John Garrity (Gerard Butler) é um engenheiro civil que vive na Geórgia. Ele está retornando para a casa da esposa, Allison (Morena Baccarin), e do filho, Nathan (Roger Dale Floyd), após o casal enfrentar problemas conjugais. Esse retorno acontece na véspera de uma festa onde o plano é observar o cometa Clarke, que fará a passagem mais próxima da Terra já registrada por um objeto celeste. É um evento que vale a pena comemorar… antes que tudo dê terrivelmente errado.

Infelizmente, alguém errou nos cálculos e o que se esperava ser um inofensivo impacto de um fragmento de cometa no oceano acaba sendo a primeira de muitas colisões continentais, causando destruição generalizada e pânico em todo o mundo. Por sorte, John foi escolhido (aparentemente devido a uma combinação de habilidades valiosas e sorte) para levar sua família a um bunker onde acreditam que poderão se abrigar da catástrofe. Embora a localização dos bunkers seja secreta, corre o boato de que estejam localizados na Groenlândia.

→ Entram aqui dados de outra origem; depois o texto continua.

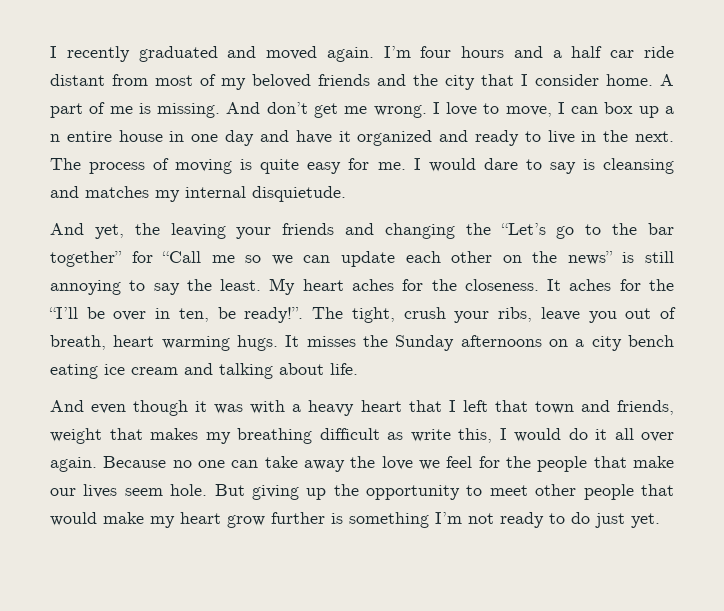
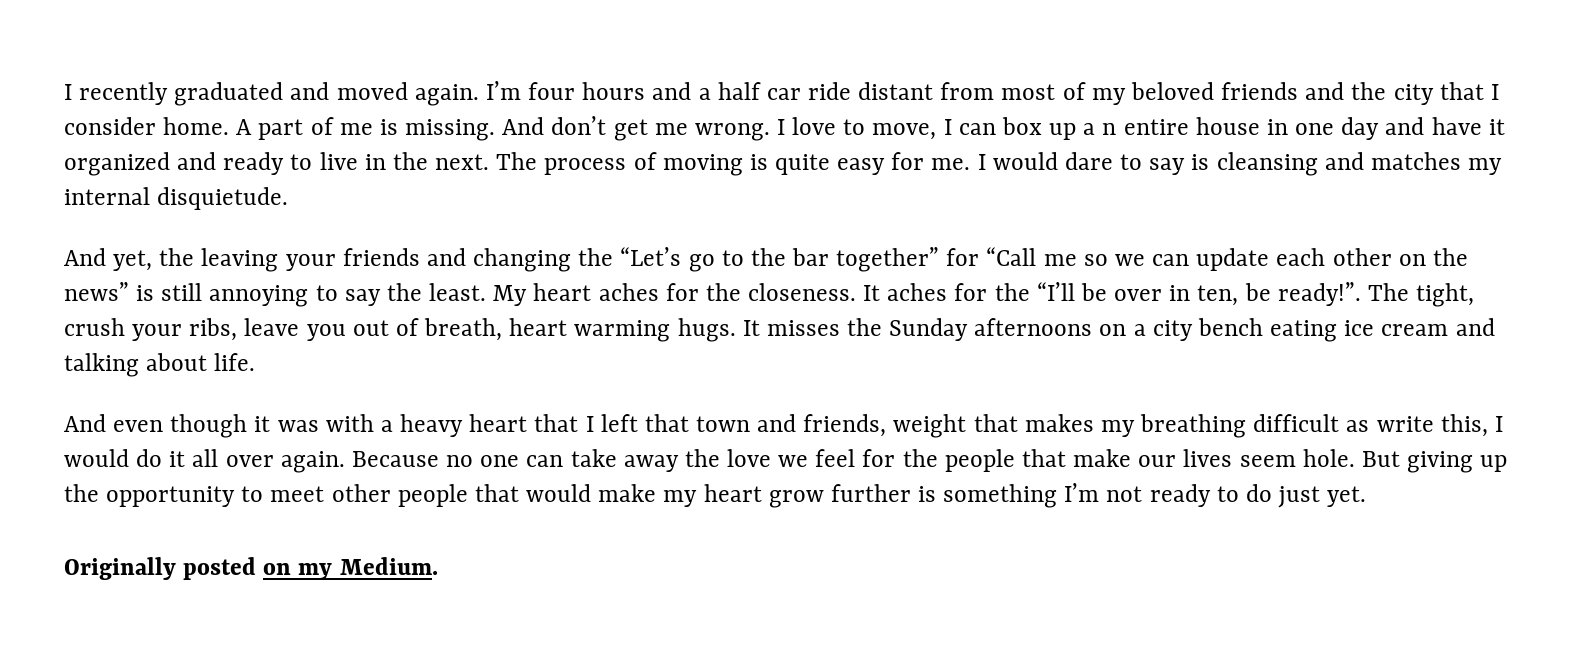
(660, 520) none -> [64,557,438,580] // Originally posted on my Medium.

Como era de se esperar, o caminho do perigo à segurança não é uma linha reta, e John e sua família precisam sobreviver a uma provação após a outra para chegar de casa ao bunker, supondo que ele realmente exista. Todos na festa descobrem que John, Allison e Nathan estarão seguros por meio do que obviamente é o pior processo de notificação que alguém poderia imaginar. E as estradas ficam lotadas de pessoas que simplesmente não sabem o que fazer. Tentar ver a família pela última vez? Procurar por uma solução milagrosa que talvez exista em algum lugar?

Em teoria, “Destruição Final – O Último Refúgio” (Greenland, 2020), dirigido por Ric Roman Waugh, é um filme de desastre bem direto. Passei a maior parte do primeiro ato me perguntando se já tinha visto esse filme antes; acho que o confundi com “Tempestade: Planeta em Fúria” (Geostorm, 2017), outro filme de desastre global estrelado por Gerard Butler. É bem fácil se distrair com pensamentos assim durante o primeiro ato, porque ele é bem “comum”. Tudo na premissa inicial parece ser apenas uma desculpa esfarrapada para explodir coisas com fragmentos de cometa por 119 minutos, o que até seria aceitável. Mas as explosões em si não são lá muito impressionantes.

É por isso que é meio chocante ver o cometa ser praticamente esquecido durante todo o segundo ato do filme. Em vez disso, temos um drama de personagens notavelmente sólido, onde John e Allison precisam navegar por um mundo que agora está completamente fora de controle, já que provavelmente todos estão prestes a morrer de qualquer maneira. A tensão é forte. Em alguns momentos, é de partir o coração.

É verdade que muita coisa ainda é bastante previsível, mas tudo funciona. Ninguém vai ganhar um Oscar neste filme, mas ninguém está fazendo um trabalho preguiçoso também. Bem, talvez Scott Glenn, que faz uma breve aparição só para “ser Scott Glenn” por 15 minutos; mas ele é Scott Glenn, então o melhor a se fazer é relevar.

Toda a tensão é resolvida aos 90 minutos… e de alguma forma o filme ainda tem mais 30 minutos de duração. Honestamente, parece que o roteirista Chris Sparling não sabia o que fazer com o ato final do filme, já que a história volta a se concentrar em se esconder de destroços em chamas caindo do céu (o que eu meio que imaginei que seria o filme inteiro, mas não foi).

Em geral, “Destruição Final – O Último Refúgio”, apesar de ser uma ótima adição a seu gênero, é um filme contraditório. Tem ideias sólidas, mas que, muitas vezes, são soterradas por cenas tão absurdas que é difícil acreditar que toda a montagem foi concebida para se encaixar no mesmo filme. Essas cenas discrepantes parecem ter sido feitas para públicos tão distintos que é difícil imaginar que alguém realmente goste do filme como um todo.